Наша повозка называлась «Прогресс». Это я такое название придумал. Кроме угля мы продавали коровьи лепешки. С ними уголь разгорался весело, синими свечками, и пламя было высокое, сильное. Сверху на них бросали куски угля, и он горел лучше не надо. Эти лепешки покупали только в богатых особняках. А бедняки — один уголь, и то предовольны!

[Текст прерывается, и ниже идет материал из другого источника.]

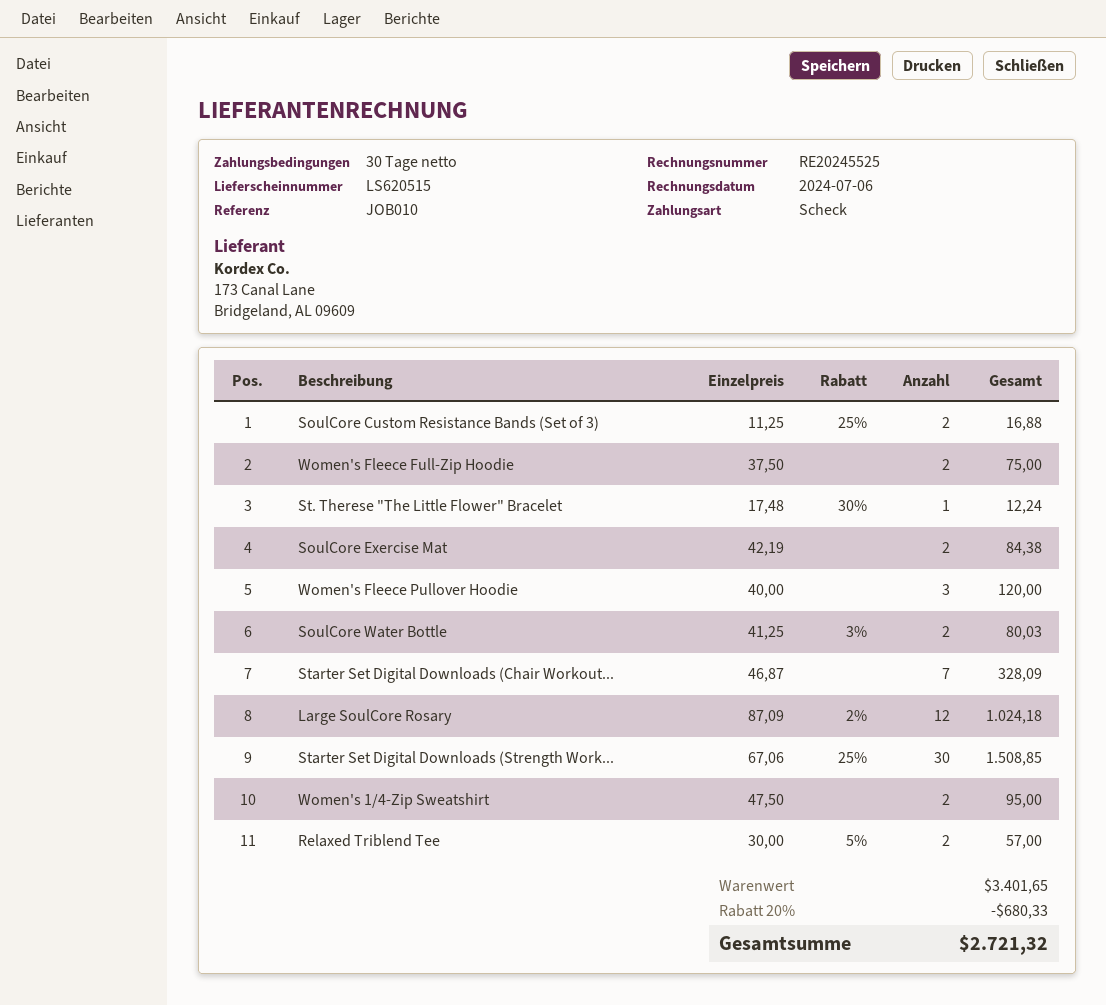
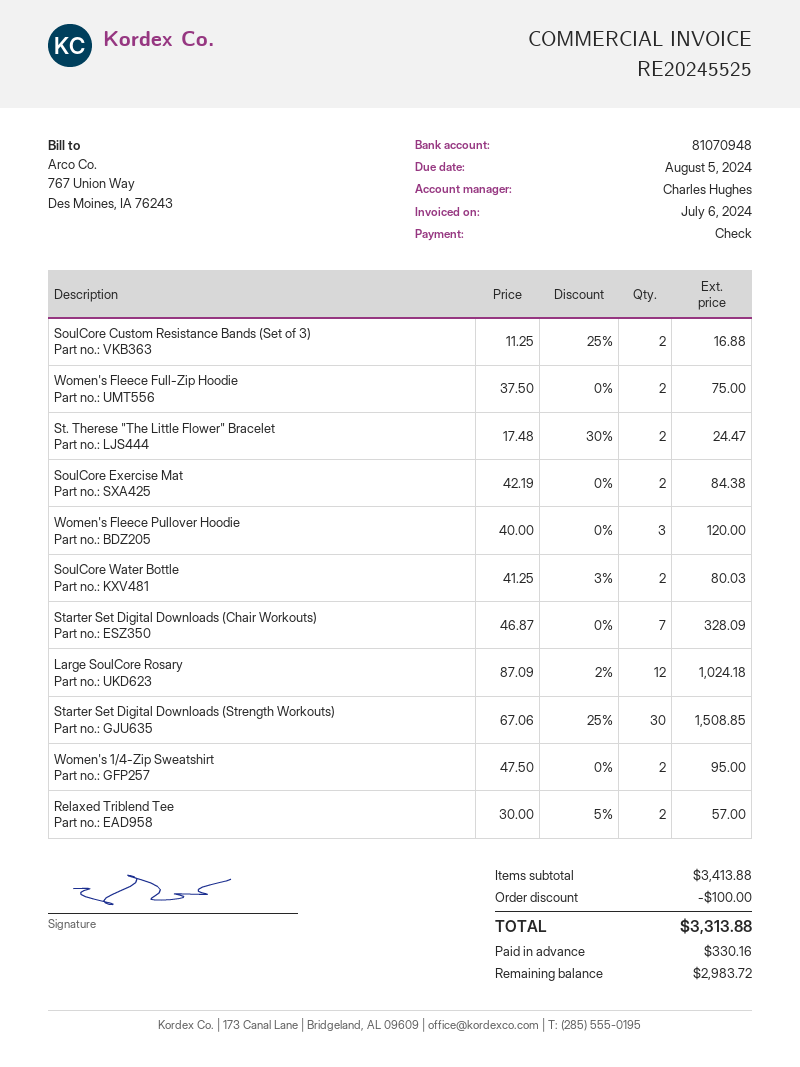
St. Therese "The Little Flower" Bracelet: 1 x 17.48 - 30% = 12.24 -> 2 x 17.48 - 30% = 24.47
subtotal: 3401.65 -> 3413.88
discount: 680.33 -> 100.00
total: 2721.32 -> 3313.88

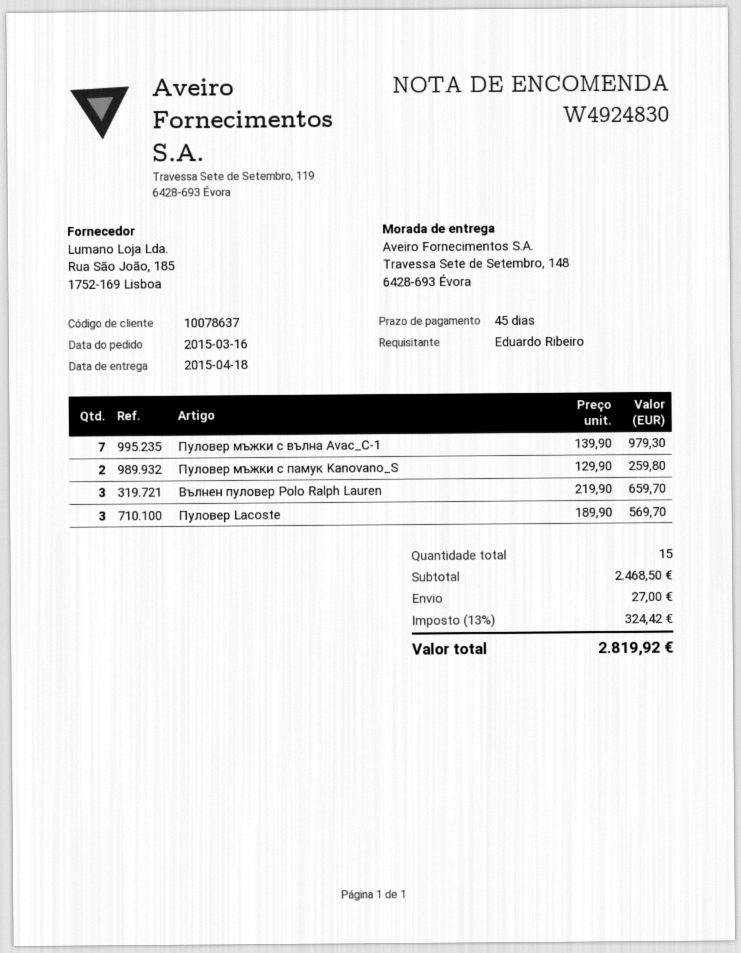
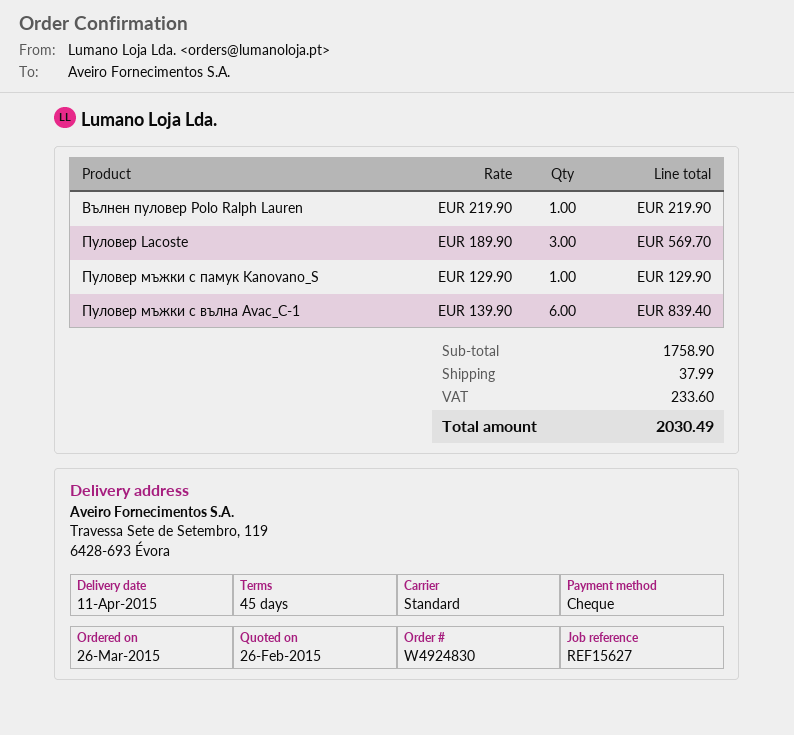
order date: 2015-03-16 -> 2015-03-26
delivery date: 2015-04-18 -> 2015-04-11
ship to: Travessa Sete de Setembro, 148, 6428-693 Évora -> Travessa Sete de Setembro, 119, 6428-693 Évora
Пуловер мъжки с вълна Avac_C-1: 7 x 139.90 = 979.30 -> 6 x 139.90 = 839.40
Пуловер мъжки с памук Kanovano_S: 2 x 129.90 = 259.80 -> 1 x 129.90 = 129.90
Вълнен пуловер Polo Ralph Lauren: 3 x 219.90 = 659.70 -> 1 x 219.90 = 219.90
subtotal: 2468.50 -> 1758.90
shipping: 27.00 -> 37.99
tax: 324.42 -> 233.60
total: 2819.92 -> 2030.49

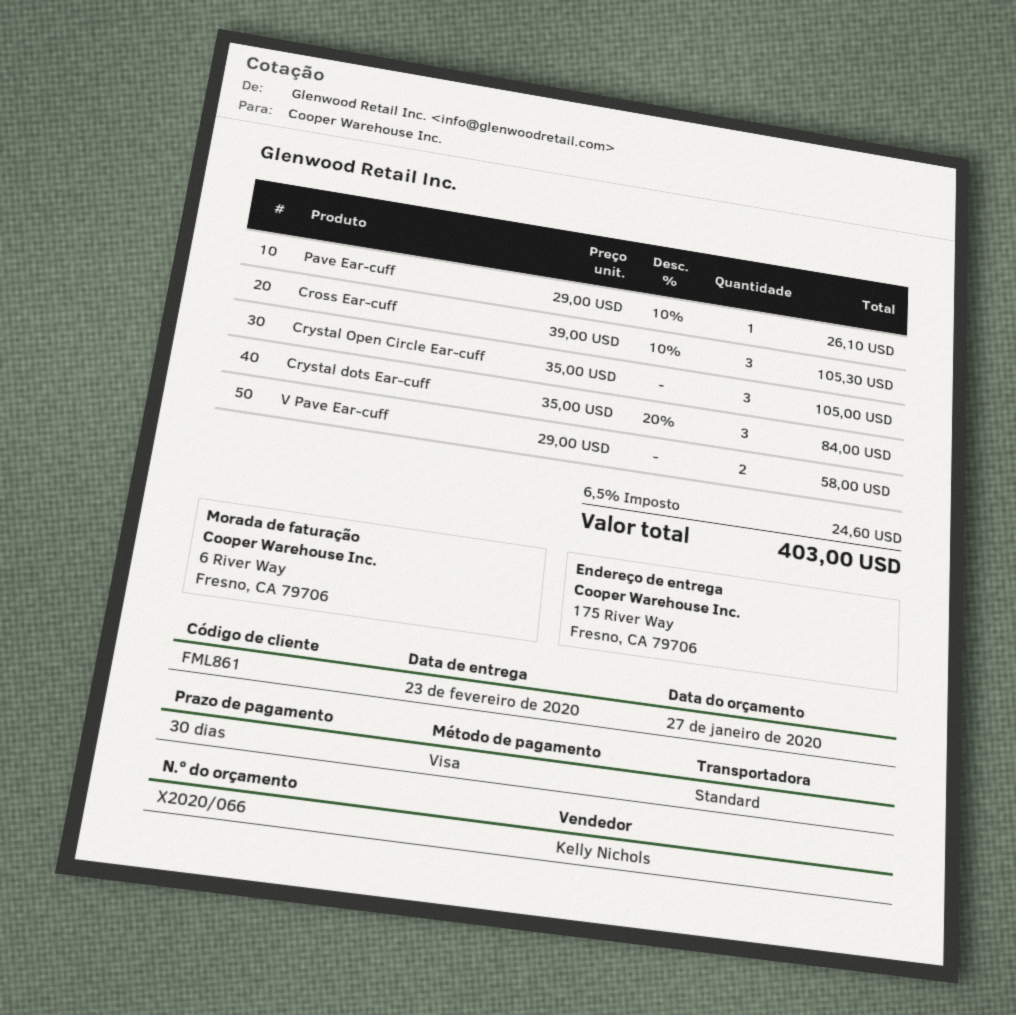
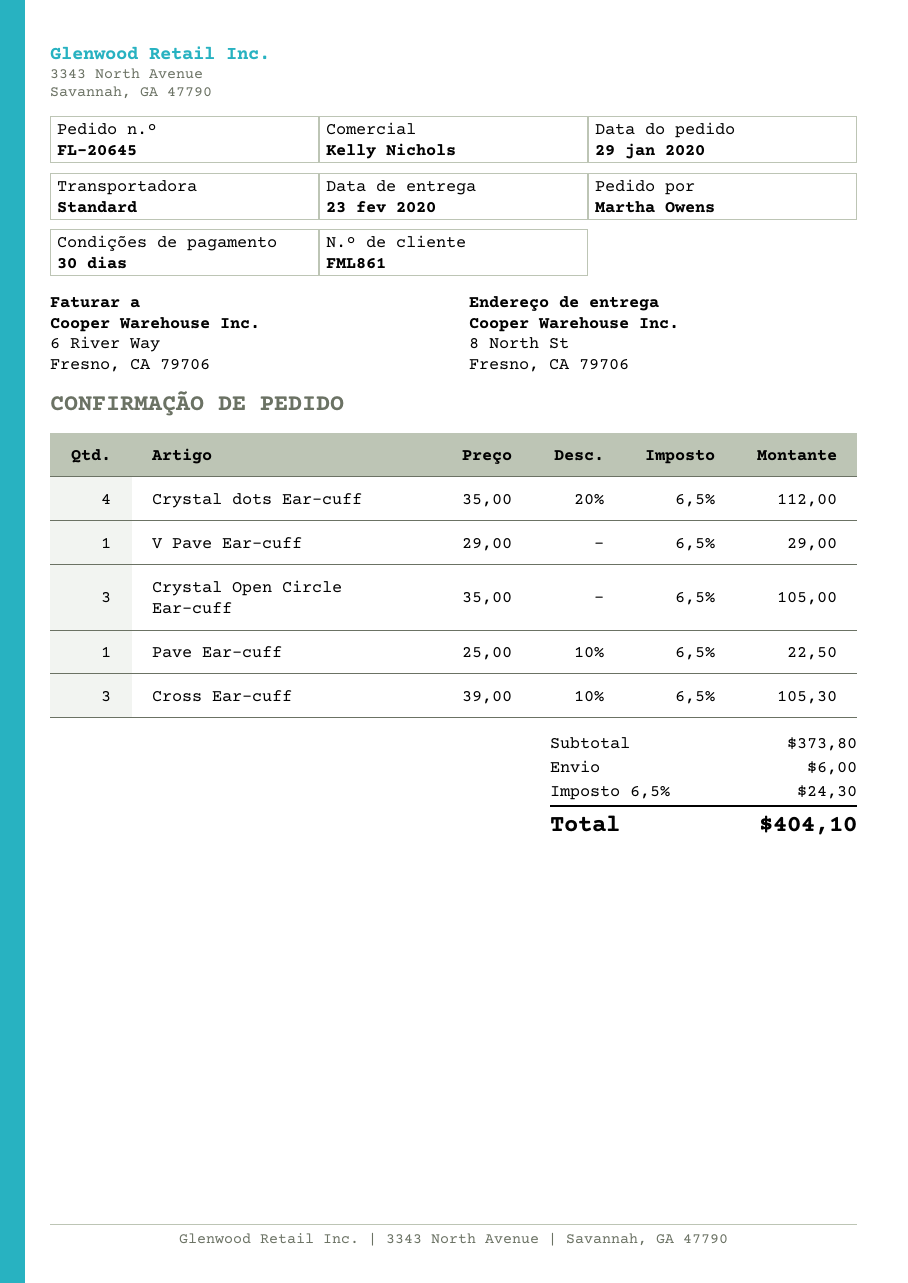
ship to: 175 River Way, Fresno, CA 79706 -> 8 North St, Fresno, CA 79706
Pave Ear-cuff: 1 x 29.00 - 10% = 26.10 -> 1 x 25.00 - 10% = 22.50
Crystal dots Ear-cuff: 3 x 35.00 - 20% = 84.00 -> 4 x 35.00 - 20% = 112.00
V Pave Ear-cuff: 2 x 29.00 = 58.00 -> 1 x 29.00 = 29.00
shipping: none -> 6.00
tax: 6.5% = 24.60 -> 6.5% = 24.30
total: 403.00 -> 404.10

За день мы объезжали весь Ведадо, а бывало, добирались до Серро, и я каждый раз спускался по улице Пасео, где жил мой друг Хосе Гундин. Он, как завидит наш карретон, сразу зовет всех слуг сеньоры Кониль, и те глазеют на меня из-за ограды, кричат:

— Берегись! Вон он, сатана!

Мне бы обидеться на такую шутку, а я — нет, смеялся, ведь они не со зла, да и к тому же мои приятели. Если на то пошло, я и впрямь был похож на черта — с ног до головы в саже и колпак страшенный, черный-пречерный. Но куда деваться? Никто даром кормить меня не собирался, никто не сказал: «Слушай, вот тебе работенка получше». Так и маялся с этим углем в такую жарину, пропади он пропадом, чтобы скопить какую-то малость и послать деду. Совесть меня мучила. Тут хоть убейся, а уголь бросать нельзя. Зарабатывать — зарабатывал, но и расходы были. Платил за жилье, иной раз на женщин тратил и, главное, без конца покупал альпаргаты. Угольщику надо носить легкие альпаргаты, потому что он весь день на ногах. И все же какие-то деньги прикопил, хоть и маловато. Еще у меня был расход — в кегли играл. Мы с Гундином и его приятелями, которые служили у сеньоры Кониль, ходили играть в кегельную, рядом с театром Марти. А то собирались во дворике моего дома и играли прямо на земле, без всякого деревянного настила. Мне в этой игре очень везло, и в карман я частенько совал выигранные песо. А Фабиан кегли не признавал, он любил карты. Играл с заядлыми картежниками — их фамилия, похоже, была Сотейро — в одной лавке за перегородкой. Хозяин этой лавки отпускал нам продукты в кредит. Фабиан чаще выигрывал у него, и тот, чтобы уважить, делал порой вид, что не помнит, сколько мы должны; брал как придется, главное — меньше, чем надо. Словом, отдыхали мы только один день в неделю — в воскресенье. А я лишь вечером, потому что днем в воскресенье ходил по богатым домам получать деньги за уголь. И уж тут не упускал случая наесться сладостями. Угольщики входили через кухню, и кухарка всегда угощала и фруктами в сиропе, и маниокой в сахаре, и ромовыми бабами. Когда со мной был Фабиан, он отказывался — сладкое не особо любил. Под конец нам приносили кофе, а если не кофе, то сигару Фабиану.